> **WORK TASK**
The reply should hold every record, copied exactly, and none of the pictures.

> **DATA IN THIS EXERCISE**
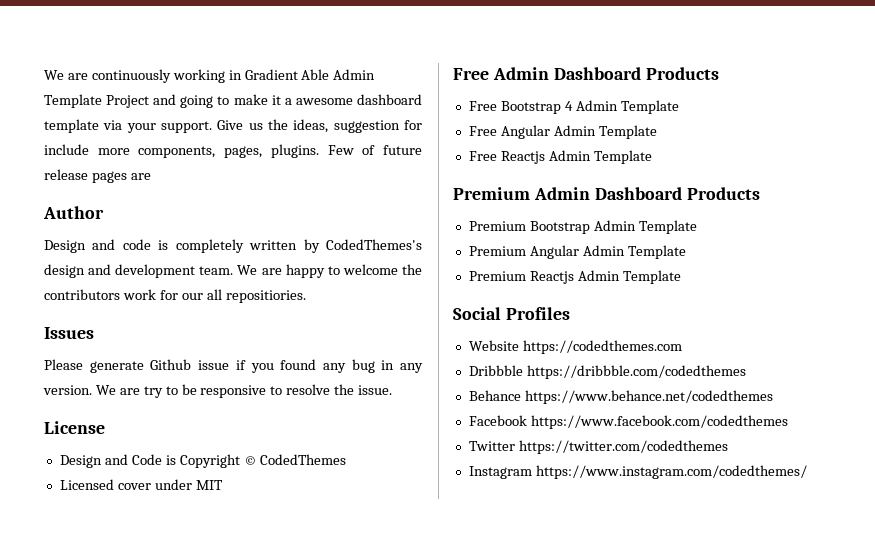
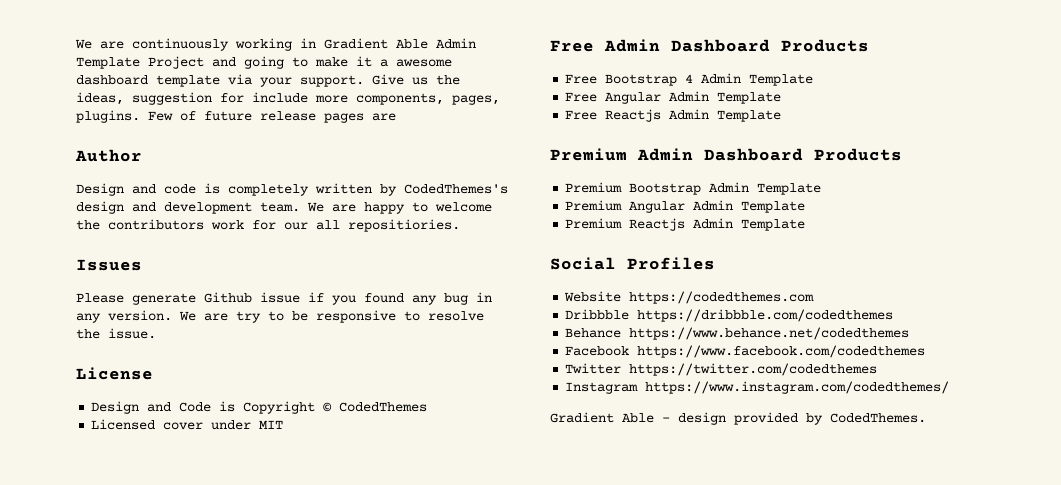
(807, 472) none -> [550,412,926,425] // Gradient Able - design provided by CodedThemes.

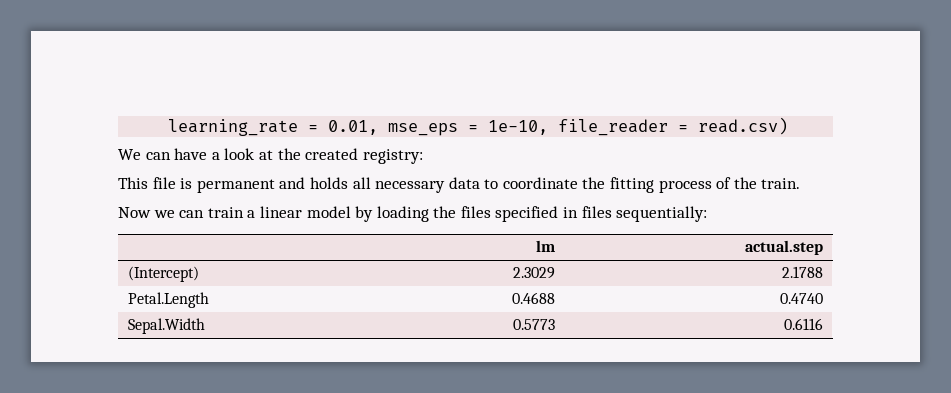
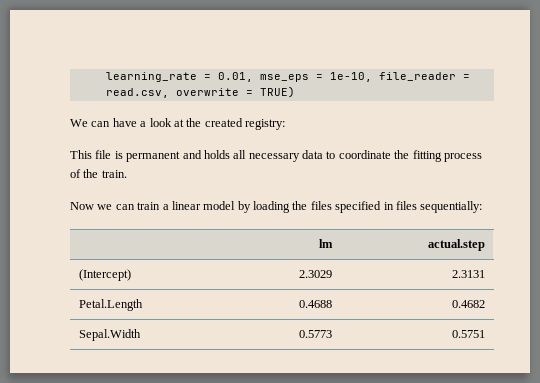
[698,117,789,135] read.csv) -> [105,86,295,98] read.csv, overwrite = TRUE)
[782,266,824,278] 2.1788 -> [451,270,485,278] 2.3131
[780,293,824,304] 0.4740 -> [451,300,485,308] 0.4682
[784,318,824,330] 0.6116 -> [451,330,485,338] 0.5751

> **SOLUTION TO THIS EXERCISE**
(807, 472) none -> [550,412,926,425] // Gradient Able - design provided by CodedThemes.

[698,117,789,135] read.csv) -> [105,86,295,98] read.csv, overwrite = TRUE)
[782,266,824,278] 2.1788 -> [451,270,485,278] 2.3131
[780,293,824,304] 0.4740 -> [451,300,485,308] 0.4682
[784,318,824,330] 0.6116 -> [451,330,485,338] 0.5751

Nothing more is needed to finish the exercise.